Molecularly Imprinted Polymer-Based Electronic Nose for Ultrasensitive, Selective Detection, and Concentration Estimation of VOC Mixtures

Abstract

This research introduces a groundbreaking electronic nose (E-Nose) that integrates advanced sensing materials with machine learning (ML). The sensing materials include molecularly imprinted polymers (MIPs) and multiwalled carbon nanotubes (MWCNTs), designed for enhanced performance. An optimized extreme learning machine (ELM) model enables highly selective detection and precise quantification of both individual and multiple volatile organic compounds (VOCs) within complex mixtures. Specifically, with transducers functionalized for specificity toward methanol, ethanol, butanol, and isopropanol, the proposed E-Nose achieved near-perfect estimation with an error of just 0.25% for individual VOCs and negligible error (0.75%-1.5%) for mixtures of two to four VOCs.

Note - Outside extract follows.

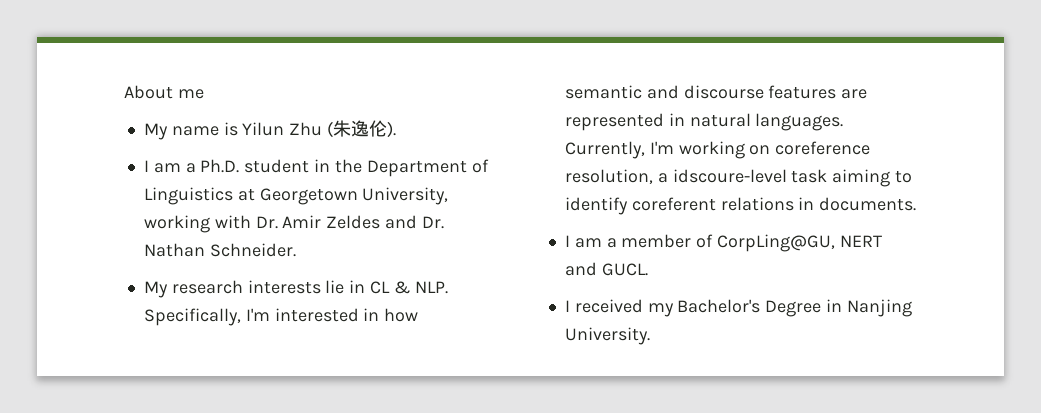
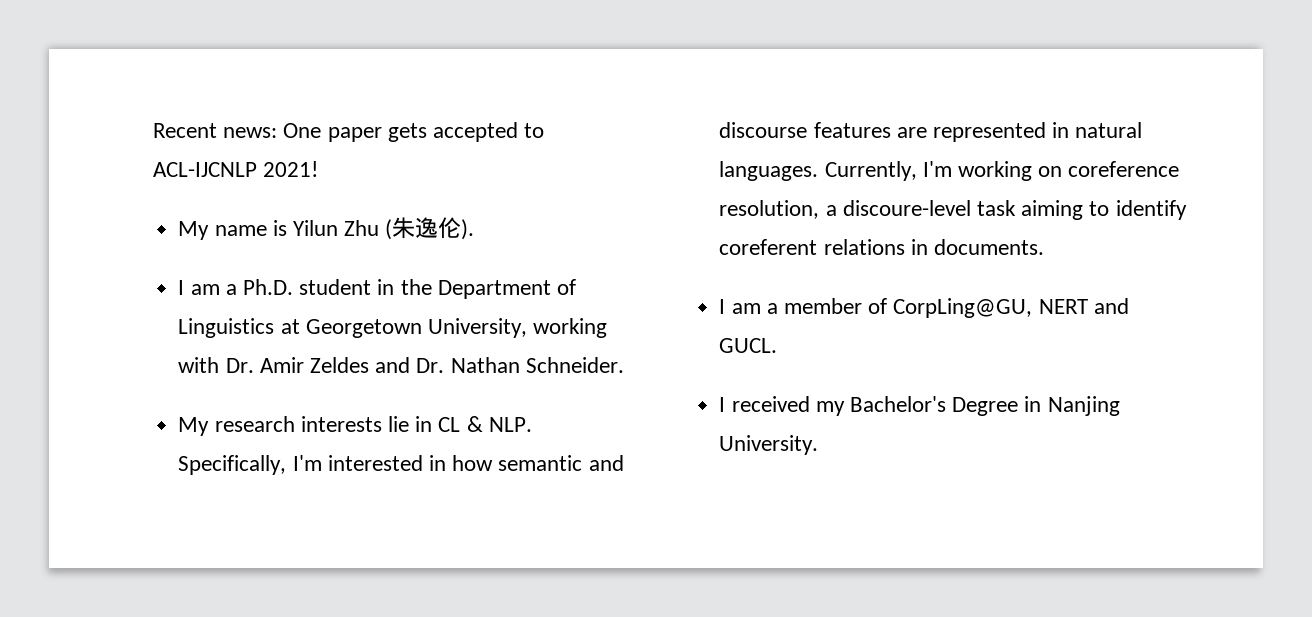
- About me
+ Recent news: One paper gets accepted to ACL-IJCNLP 2021!
- Currently, I'm working on coreference resolution, a idscoure-level task aiming to identify coreferent relations in documents.
+ Currently, I'm working on coreference resolution, a discoure-level task aiming to identify coreferent relations in documents.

The developed E-Nose demonstrated linear estimation of target VOC concentrations with high sensitivity and selectivity. Detection limits (DL) for all gases remained below safety thresholds, ensuring suitability for practical VOC sensing at room temperature (RT). Furthermore, the proposed E-Nose platform is adaptable and customizable for detecting and estimating the tested VOCs as well as other VOCs and gases, offering significant potential to revolutionize air quality monitoring.